Arts & Culture: It is said the Fabergé Trans-Siberian Railway egg, gifted by Tsar Nicholas II as an Easter gift to his wife, the Tsaritsa Alexandra Fyodorovna in 1900, is one of the finest of the 69 jeweled eggs made by Peter Carl Fabergé and his assistants between 1885 and 1917. It is currently on display in the Kremlin Armoury museum in Moscow.
The exterior of the exqusite egg is made of onyx, silver, gold, and quartz. It is decorated with colored enamel and the interior is lined with velvet.

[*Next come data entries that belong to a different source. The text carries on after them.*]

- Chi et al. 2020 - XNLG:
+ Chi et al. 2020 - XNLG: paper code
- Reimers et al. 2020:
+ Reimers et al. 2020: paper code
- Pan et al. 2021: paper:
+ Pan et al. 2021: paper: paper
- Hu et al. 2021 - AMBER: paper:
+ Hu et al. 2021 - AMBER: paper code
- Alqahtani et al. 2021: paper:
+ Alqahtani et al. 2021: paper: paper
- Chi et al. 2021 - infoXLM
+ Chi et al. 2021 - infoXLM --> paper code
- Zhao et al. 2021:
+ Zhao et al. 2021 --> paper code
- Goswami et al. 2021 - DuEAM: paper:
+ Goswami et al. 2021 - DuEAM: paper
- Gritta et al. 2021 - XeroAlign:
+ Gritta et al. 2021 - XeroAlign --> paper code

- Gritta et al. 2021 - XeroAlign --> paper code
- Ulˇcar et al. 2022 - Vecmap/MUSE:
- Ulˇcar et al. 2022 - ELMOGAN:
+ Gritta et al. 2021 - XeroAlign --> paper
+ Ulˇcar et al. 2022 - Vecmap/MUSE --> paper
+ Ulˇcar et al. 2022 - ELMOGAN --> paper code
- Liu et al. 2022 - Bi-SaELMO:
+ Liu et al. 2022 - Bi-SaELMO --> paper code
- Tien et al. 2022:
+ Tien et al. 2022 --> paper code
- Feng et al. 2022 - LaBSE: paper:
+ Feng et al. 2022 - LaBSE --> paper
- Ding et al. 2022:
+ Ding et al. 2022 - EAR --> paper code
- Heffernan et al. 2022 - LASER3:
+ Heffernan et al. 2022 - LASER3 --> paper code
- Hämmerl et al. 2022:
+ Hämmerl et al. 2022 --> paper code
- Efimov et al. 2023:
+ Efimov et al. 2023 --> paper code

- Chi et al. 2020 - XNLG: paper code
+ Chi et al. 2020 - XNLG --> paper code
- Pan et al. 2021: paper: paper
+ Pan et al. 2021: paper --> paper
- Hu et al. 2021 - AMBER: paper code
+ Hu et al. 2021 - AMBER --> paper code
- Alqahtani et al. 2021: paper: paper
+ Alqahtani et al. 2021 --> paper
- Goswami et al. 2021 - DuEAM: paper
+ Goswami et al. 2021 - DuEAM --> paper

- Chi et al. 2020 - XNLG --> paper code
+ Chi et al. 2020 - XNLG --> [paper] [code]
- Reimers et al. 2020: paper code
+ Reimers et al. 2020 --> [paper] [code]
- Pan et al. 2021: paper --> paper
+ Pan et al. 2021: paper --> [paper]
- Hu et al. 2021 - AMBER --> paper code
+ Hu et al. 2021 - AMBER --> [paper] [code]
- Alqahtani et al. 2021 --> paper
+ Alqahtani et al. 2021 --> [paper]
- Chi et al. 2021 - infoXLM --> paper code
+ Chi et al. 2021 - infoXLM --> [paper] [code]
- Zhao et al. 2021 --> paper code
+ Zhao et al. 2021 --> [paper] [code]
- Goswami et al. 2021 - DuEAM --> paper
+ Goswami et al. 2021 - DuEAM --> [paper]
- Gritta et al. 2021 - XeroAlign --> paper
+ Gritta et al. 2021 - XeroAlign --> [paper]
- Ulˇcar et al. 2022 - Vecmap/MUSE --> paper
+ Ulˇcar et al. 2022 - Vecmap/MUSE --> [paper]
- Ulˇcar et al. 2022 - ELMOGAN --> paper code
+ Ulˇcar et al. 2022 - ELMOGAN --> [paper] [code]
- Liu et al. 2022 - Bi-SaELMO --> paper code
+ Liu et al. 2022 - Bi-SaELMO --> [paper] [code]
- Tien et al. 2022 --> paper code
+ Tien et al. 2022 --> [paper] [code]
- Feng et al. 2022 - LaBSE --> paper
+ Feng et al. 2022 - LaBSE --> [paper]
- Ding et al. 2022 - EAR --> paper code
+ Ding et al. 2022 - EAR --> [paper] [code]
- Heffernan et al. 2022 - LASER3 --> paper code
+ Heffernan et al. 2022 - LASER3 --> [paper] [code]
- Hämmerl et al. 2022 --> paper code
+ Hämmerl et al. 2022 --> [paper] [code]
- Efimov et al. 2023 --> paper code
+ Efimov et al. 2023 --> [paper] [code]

The egg is supported by three gold-plated griffins, and the surprise inside is a miniature replica of a steam locomotive made of gold and platinum.
The term "Fabergé egg" has become a synonym of luxury and the eggs are regarded as masterpieces of the jeweller's art. Fifty Imperial Fabergé Easter eggs were made and presented to Czars Alexander III and Nicholas II of Russia. The eggs are made of precious metals or hard stones decorated with combinations of enamel and gem stones.
Carl Fabergé and his goldsmiths designed and constructed the first egg in 1885. It was commissioned by Czar Alexander III of Russia as an Easter surprise for his wife Maria Fyodorovna. On the outside it looked like a simple egg of white enameled gold, but it opened up to reveal a golden yolk. The yolk itself had a golden hen inside it, which in turn had a tiny crown with a ruby hanging inside, reminiscent of the nesting dolls.
Empress Maria was so delighted by this gift that Alexander appointed Fabergé a "Court Supplier" and commissioned an Easter gift each year thereafter, stipulating only that it be unique and contain a surprise. His son, Nicholas II of Russia continued the tradition, annually presenting an egg each spring to his wife Alexandra Fyodorovna as well as his then-widowed mother.